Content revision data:
#####
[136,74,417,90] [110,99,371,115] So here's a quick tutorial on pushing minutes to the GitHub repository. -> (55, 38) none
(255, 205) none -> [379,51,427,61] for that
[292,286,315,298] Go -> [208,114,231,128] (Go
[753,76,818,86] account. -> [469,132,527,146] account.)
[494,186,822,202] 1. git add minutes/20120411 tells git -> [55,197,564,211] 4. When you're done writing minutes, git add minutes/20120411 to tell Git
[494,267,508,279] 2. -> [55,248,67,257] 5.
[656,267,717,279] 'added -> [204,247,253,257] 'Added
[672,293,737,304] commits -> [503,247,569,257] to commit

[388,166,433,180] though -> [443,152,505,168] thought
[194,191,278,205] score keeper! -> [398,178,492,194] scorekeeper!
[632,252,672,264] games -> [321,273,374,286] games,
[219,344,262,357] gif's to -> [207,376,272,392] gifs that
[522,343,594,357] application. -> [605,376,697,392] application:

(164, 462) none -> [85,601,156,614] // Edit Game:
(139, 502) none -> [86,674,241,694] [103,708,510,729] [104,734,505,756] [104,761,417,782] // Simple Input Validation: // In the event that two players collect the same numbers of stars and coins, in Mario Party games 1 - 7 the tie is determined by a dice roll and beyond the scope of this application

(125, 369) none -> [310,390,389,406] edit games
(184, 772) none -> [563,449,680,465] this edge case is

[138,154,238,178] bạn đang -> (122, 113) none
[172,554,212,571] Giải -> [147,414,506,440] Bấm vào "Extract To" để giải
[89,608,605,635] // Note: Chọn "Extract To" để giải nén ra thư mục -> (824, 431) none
#####
EXERCISE GOAL
All the entries above should come back exactly as they are written.

ANSWER TO THE EXERCISE
[136,74,417,90] [110,99,371,115] So here's a quick tutorial on pushing minutes to the GitHub repository. -> (55, 38) none
(255, 205) none -> [379,51,427,61] for that
[292,286,315,298] Go -> [208,114,231,128] (Go
[753,76,818,86] account. -> [469,132,527,146] account.)
[494,186,822,202] 1. git add minutes/20120411 tells git -> [55,197,564,211] 4. When you're done writing minutes, git add minutes/20120411 to tell Git
[494,267,508,279] 2. -> [55,248,67,257] 5.
[656,267,717,279] 'added -> [204,247,253,257] 'Added
[672,293,737,304] commits -> [503,247,569,257] to commit

[388,166,433,180] though -> [443,152,505,168] thought
[194,191,278,205] score keeper! -> [398,178,492,194] scorekeeper!
[632,252,672,264] games -> [321,273,374,286] games,
[219,344,262,357] gif's to -> [207,376,272,392] gifs that
[522,343,594,357] application. -> [605,376,697,392] application:

(164, 462) none -> [85,601,156,614] // Edit Game:
(139, 502) none -> [86,674,241,694] [103,708,510,729] [104,734,505,756] [104,761,417,782] // Simple Input Validation: // In the event that two players collect the same numbers of stars and coins, in Mario Party games 1 - 7 the tie is determined by a dice roll and beyond the scope of this application

(125, 369) none -> [310,390,389,406] edit games
(184, 772) none -> [563,449,680,465] this edge case is

[138,154,238,178] bạn đang -> (122, 113) none
[172,554,212,571] Giải -> [147,414,506,440] Bấm vào "Extract To" để giải
[89,608,605,635] // Note: Chọn "Extract To" để giải nén ra thư mục -> (824, 431) none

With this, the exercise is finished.